Apparently the *-NS0-*.json.tar.gz files really do contain only namespace 0 pages even in places where $wgContentNamespaces contains namespaces other than 0, unlike the more flexible *-pages-articles-*.xml* dumps.
$ curl https://dumps.wikimedia.org/other/enterprise_html/runs/20220301/idwikisource-NS0-20220301-ENTERPRISE-HTML.json.tar.gz | tar xzOf - | jq -r ".namespace.identifier" | LANG=C sort -u % Total % Received % Xferd Average Speed Time Time Time Current Dload Upload Total Spent Left Speed 100 39.2M 100 39.2M 0 0 4333k 0 0:00:09 0:00:09 --:--:-- 4591k 0
Not sure what logic was followed to decide the contents of the JSON dumps but it's clear they don't map the XML dumps, so I can't tell whether that's a bug.

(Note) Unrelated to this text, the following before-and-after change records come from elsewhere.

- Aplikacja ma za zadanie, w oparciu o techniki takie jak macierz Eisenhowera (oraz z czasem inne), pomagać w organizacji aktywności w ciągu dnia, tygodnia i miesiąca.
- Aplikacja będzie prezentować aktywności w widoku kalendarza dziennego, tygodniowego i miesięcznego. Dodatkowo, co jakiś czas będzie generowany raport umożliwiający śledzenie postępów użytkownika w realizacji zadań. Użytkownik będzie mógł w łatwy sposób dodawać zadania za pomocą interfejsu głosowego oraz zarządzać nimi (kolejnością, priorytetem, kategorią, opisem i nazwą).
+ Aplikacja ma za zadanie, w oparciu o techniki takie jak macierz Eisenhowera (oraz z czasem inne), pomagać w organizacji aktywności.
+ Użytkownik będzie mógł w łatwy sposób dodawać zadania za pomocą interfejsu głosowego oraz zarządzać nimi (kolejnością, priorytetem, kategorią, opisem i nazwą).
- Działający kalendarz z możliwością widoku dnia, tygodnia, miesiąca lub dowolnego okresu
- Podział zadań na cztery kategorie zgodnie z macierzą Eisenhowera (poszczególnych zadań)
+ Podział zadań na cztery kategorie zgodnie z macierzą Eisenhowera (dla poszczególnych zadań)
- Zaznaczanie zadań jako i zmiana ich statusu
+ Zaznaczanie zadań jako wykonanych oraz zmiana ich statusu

Either way there are two separate tasks here (+1):
- make sure relevant content namespaces are reflected in the configuration of each wiki, ideally by adding them to $wgContentNamespaces (this is a community decision);
- respect this configuration and place said content somewhere;
- if that place is not the existing file, adapt clients to find out where that is (if they are separate files, clients need to also retrieve the aforementioned configuration, to find out they need to look for those additional files).